We believe that **hallucinations** pose a major problem in the adoption of LLMs (Language Model Models).
It is imperative to provide a simple and quick solution that allows the user to verify the coherence of the answers
to the questions they are asked. Don't forget that even answers to questions can be subject to hallucinations
The conventional approach is to provide a list of URLs of the documents that helped in answering (see qa_with_source).
However, this approach is unsatisfactory in several scenarios:
1. The question is asked about a PDF of over 100 pages. Each fragment comes from the same document, but from where?
2. Some documents do not have URLs (data retrieved from a database or other *loaders*).
Other technical considerations make the URL approach tricky.

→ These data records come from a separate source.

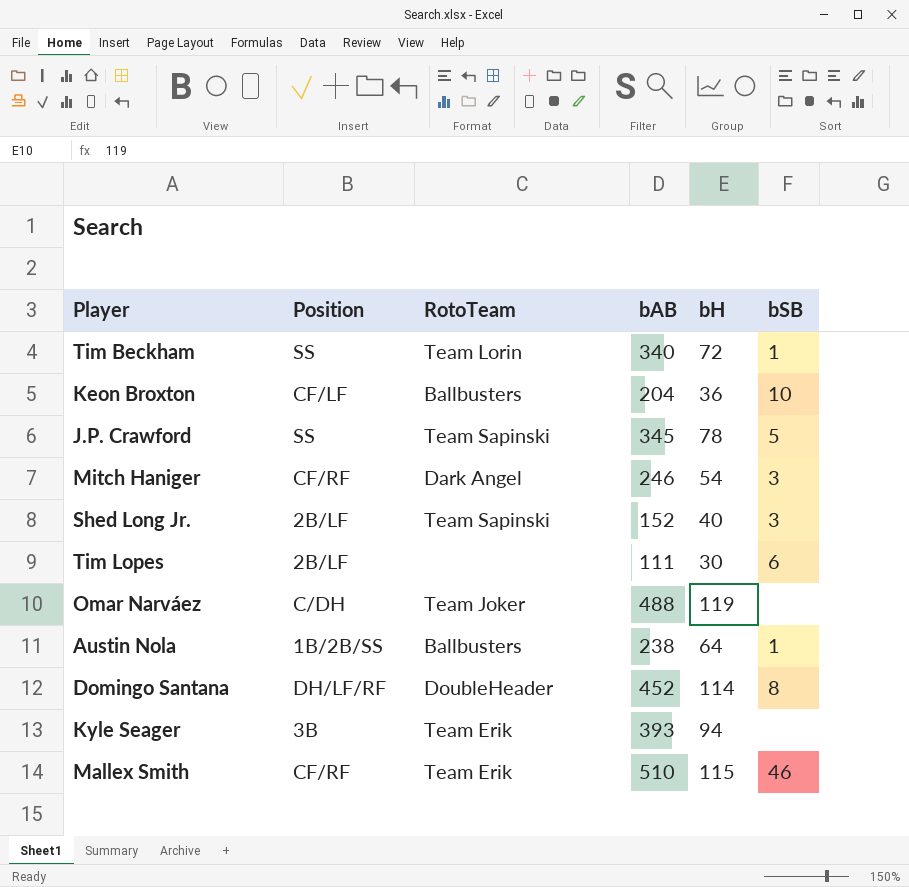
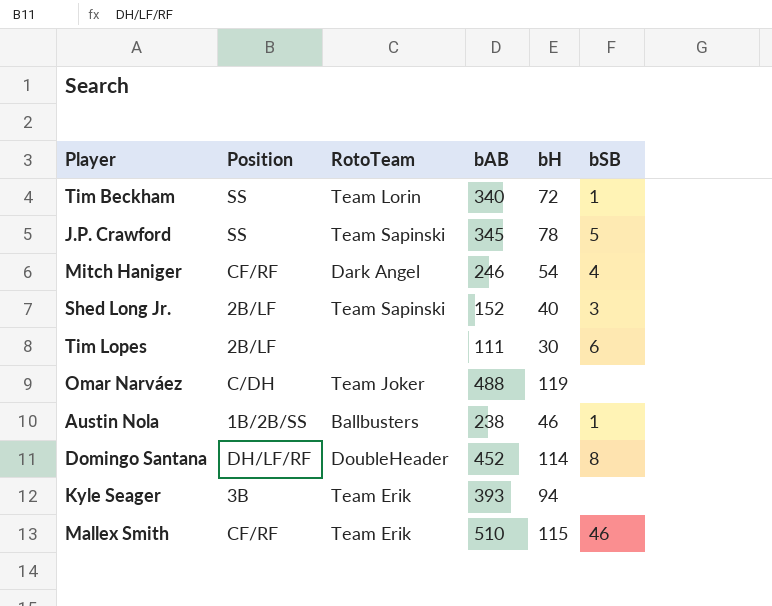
row Keon Broxton: CF/LF | Ballbusters | 204 | 36 | 10 -> none
Mitch Haniger | bSB: 3 -> 4
Austin Nola | bH: 64 -> 46

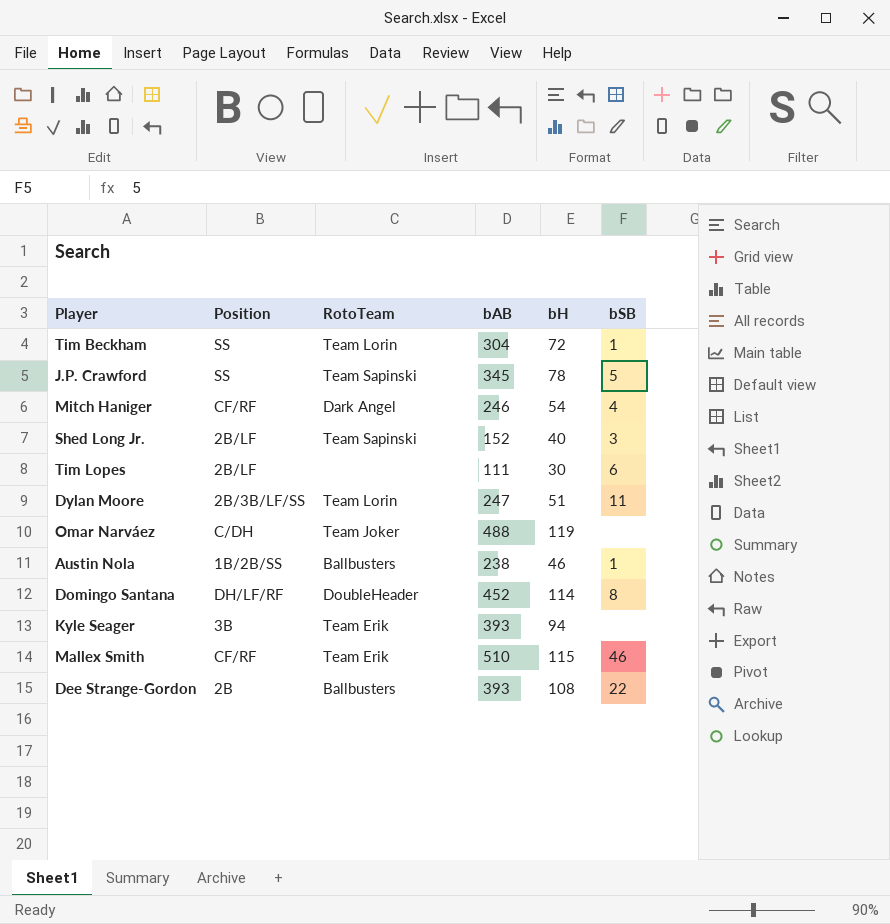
Tim Beckham | bAB: 340 -> 304
row Dylan Moore: none -> 2B/3B/LF/SS | Team Lorin | 247 | 51 | 11
row Dee Strange-Gordon: none -> 2B | Ballbusters | 393 | 108 | 22

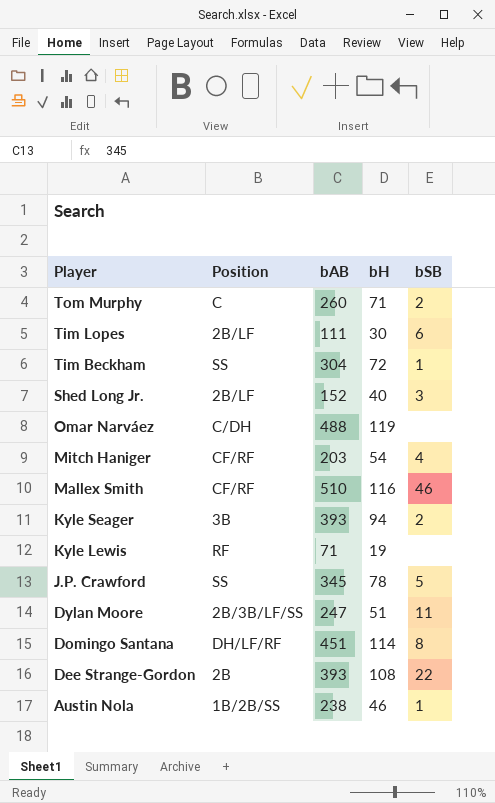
row order: none -> Player descending
column RotoTeam | position: 3 -> none
row Tom Murphy: none -> C | 260 | 71 | 2
Mitch Haniger | bAB: 246 -> 203
Mallex Smith | bH: 115 -> 116
Kyle Seager | bSB: none -> 2
row Kyle Lewis: none -> RF | 71 | 19 | none
Domingo Santana | bAB: 452 -> 451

This is because prompts do not work well with complex URLs. This consumes a
huge number of tokens, and in the end, the result is too big.
It appears essential to have a means of retrieving all references to the actual data sources
used by the model to answer the question.
It is better to return a list of `Documents` than a list of URLs.
This includes:
- The precise list of documents really used for the answer (the `Documents`, along with their metadata that may contain page numbers,
slide numbers, or any other information allowing the retrieval of the fragment in the original document).
- The excerpts of text used for the answer in each fragment. Even if a fragment is used, the LLM only utilizes a
small portion to generate the answer. Access to these verbatim excerpts helps to quickly ascertain the validity of the answer.
We propose a two pipelines: `qa_with_reference` and `qa_with_reference_and_verbatims` for this purpose.
It is a Question/Answer type pipeline that returns the list of documents used, and in the metadata, the list of verbatim
excerpts exploited to produce the answer. It is very similar to `qa_with_sources_chain` in that it is inspired by it.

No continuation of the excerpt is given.